## Problem description
Pictures aside, repeat every record below exactly.

## Data for this exercise
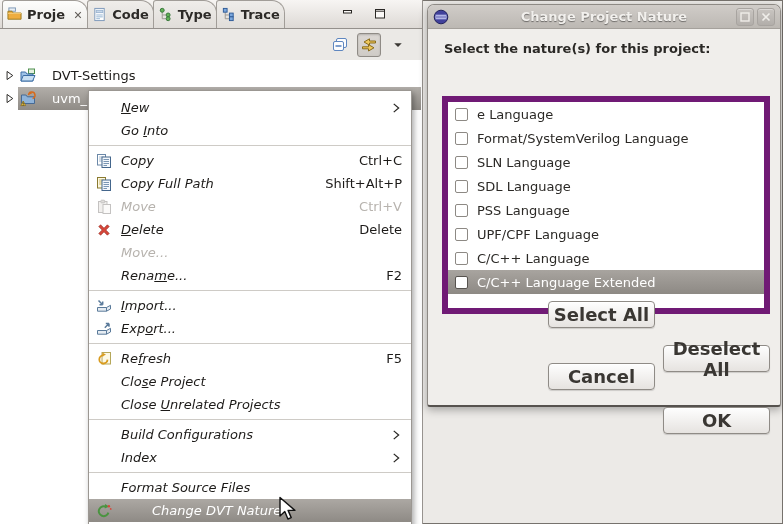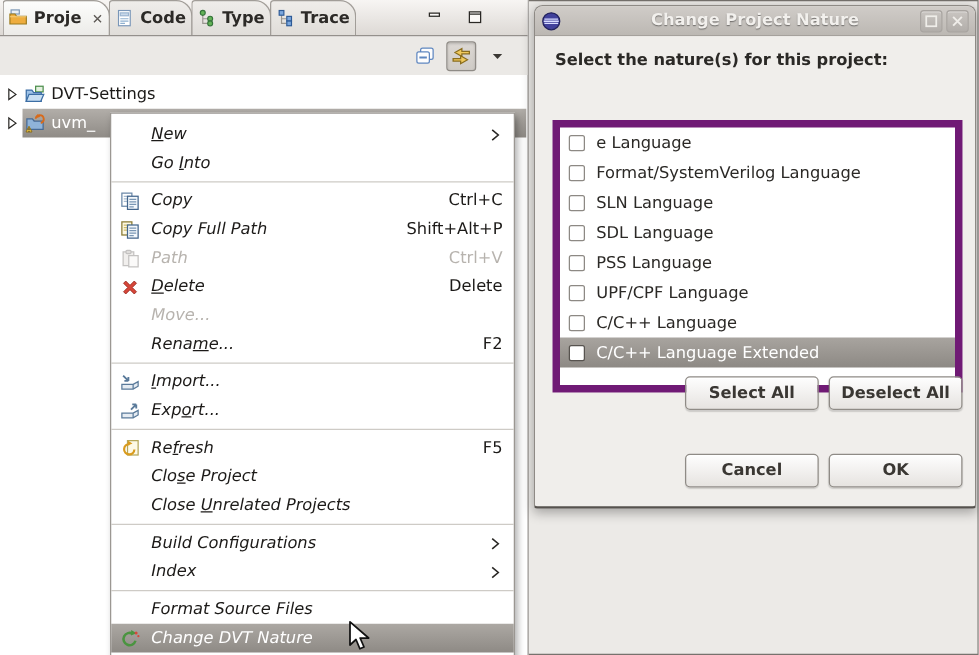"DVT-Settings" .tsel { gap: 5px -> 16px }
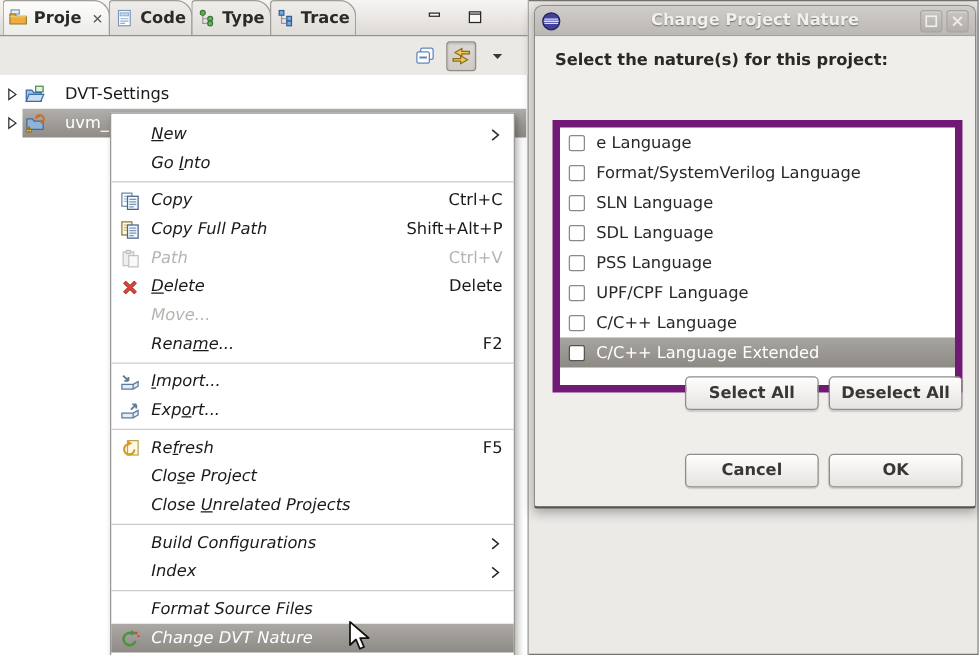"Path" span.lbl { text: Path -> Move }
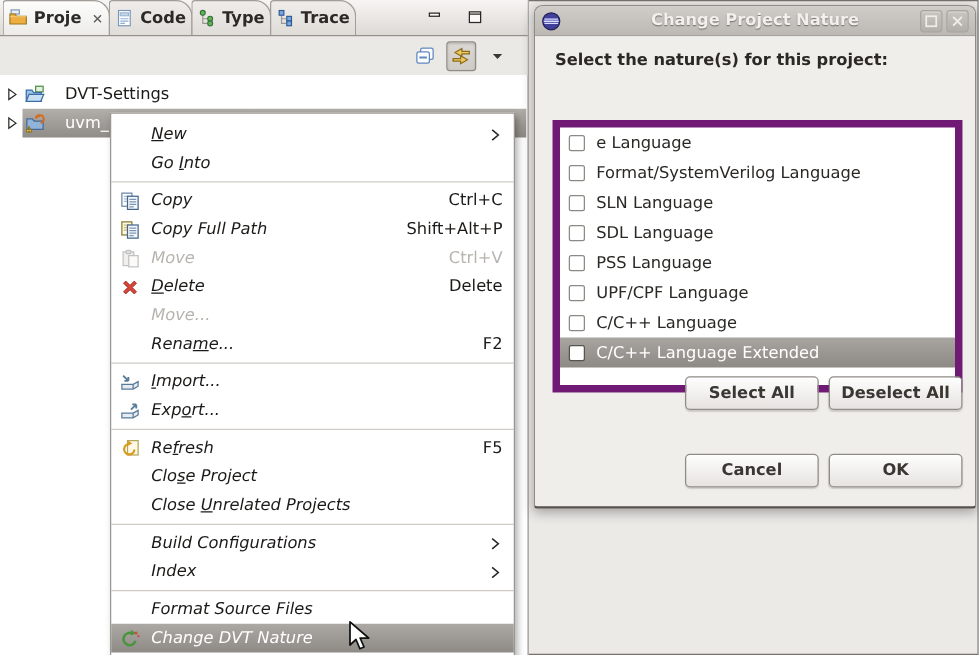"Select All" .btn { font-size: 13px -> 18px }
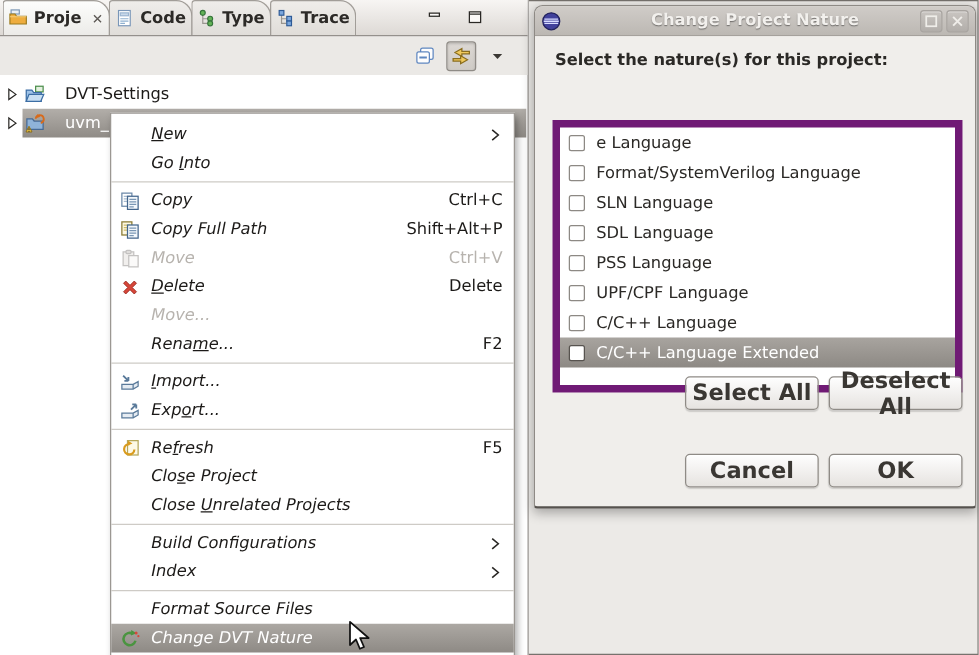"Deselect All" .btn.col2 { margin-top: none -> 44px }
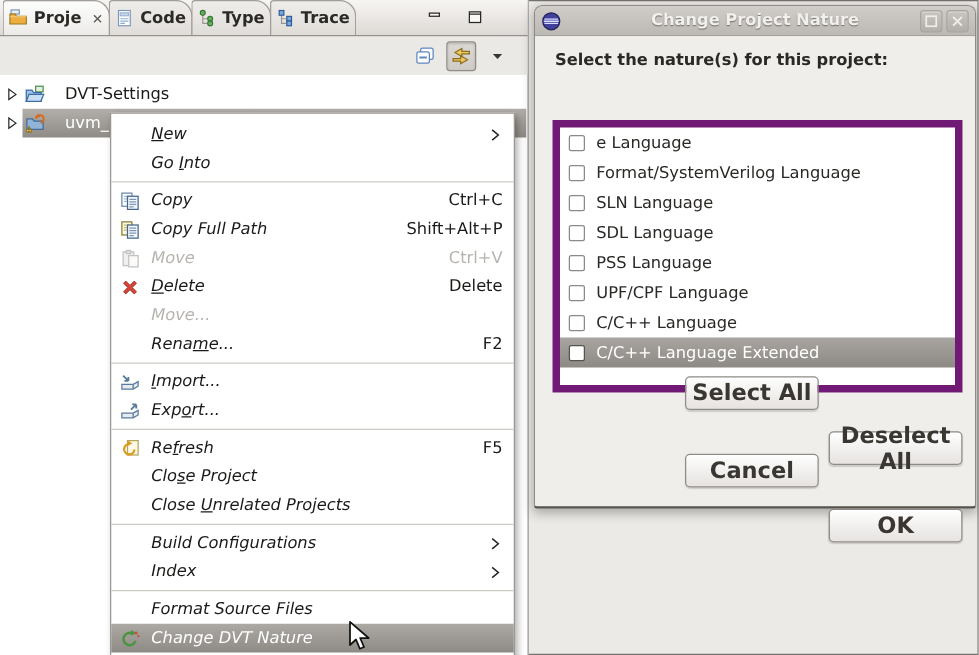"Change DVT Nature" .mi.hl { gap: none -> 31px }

## Task solution
"DVT-Settings" .tsel { gap: 5px -> 16px }
"Path" span.lbl { text: Path -> Move }
"Select All" .btn { font-size: 13px -> 18px }
"Deselect All" .btn.col2 { margin-top: none -> 44px }
"Change DVT Nature" .mi.hl { gap: none -> 31px }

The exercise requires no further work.